Follow the steps below:

  1. You can query individual or group permissions using the methods on the Permission Service such as canUserPerformAction().

    Try updating your _executeTrade() method so that it checks whether the user has the relevant trading permission before attempting to trade. You can do this by executing the permission query first, and moving all of the existing logic in the method into an if block that only executes if the user has the permission.

    TilePresentationModel.prototype._executeTrade = function(buySell) {
        var product = '/FX/' + this.currencyPair.getValue();
        var canTrade = ServiceRegistry.getService('caplin.permission-service').canUserPerformAction(product, null, 'FX-ESP-TRADE');
    
        if (canTrade) {
            // ... existing logic goes here
        } else {
            this.message.setValue(i18n('mycompany.tutorial.tile.no_esp_message') + this.currencyPair.getValue());
        }
    };
  2. Note that we are using another new i18n token, mycompany.tutorial.tile.no_esp_message. This does not exist, so you’ll have to add it to your language file(s) as you did in the example above.

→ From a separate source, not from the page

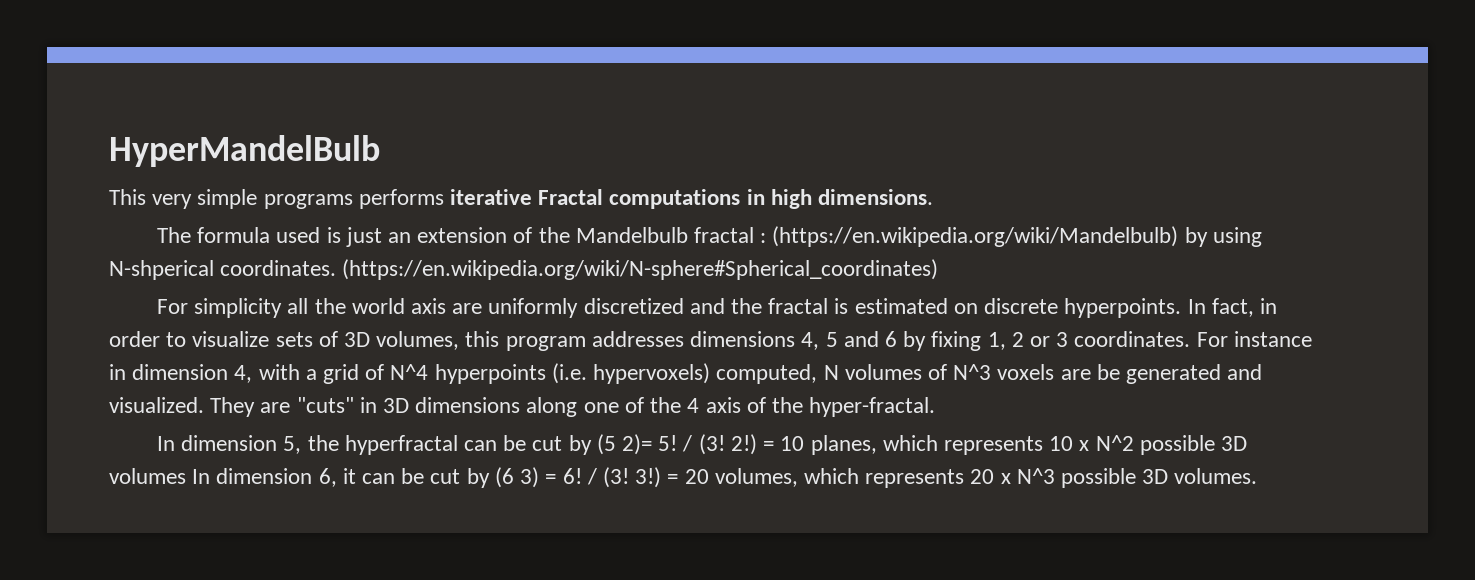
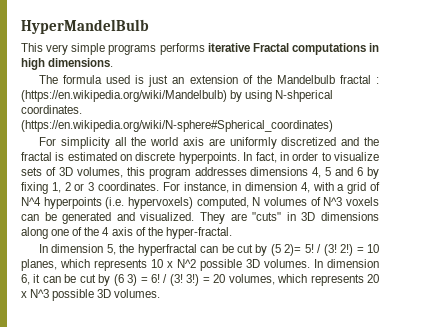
- For instance in dimension 4, with a grid of N^4 hyperpoints (i.e. hypervoxels) computed, N volumes of N^3 voxels are be generated and visualized.
+ For instance, in dimension 4, with a grid of N^4 hyperpoints (i.e. hypervoxels) computed, N volumes of N^3 voxels can be generated and visualized.
- = 10 planes, which represents 10 x N^2 possible 3D volumes In dimension 6, it can be cut by (6 3) = 6!
+ = 10 planes, which represents 10 x N^2 possible 3D volumes. In dimension 6, it can be cut by (6 3) = 6!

When this is done try refreshing the application and click buy or sell in the GBPCHF tile. The user has permission to view streaming rates for this currency pair but not trade, so you should get an error message as shown below.

tutorial permsrv no esp message

Review

Having completed this tutorial you should be able to use the PermissionService to listen for permission changes on the server and also to query individual permissions on the fly.

More information about using permissions in the client can be found on the website.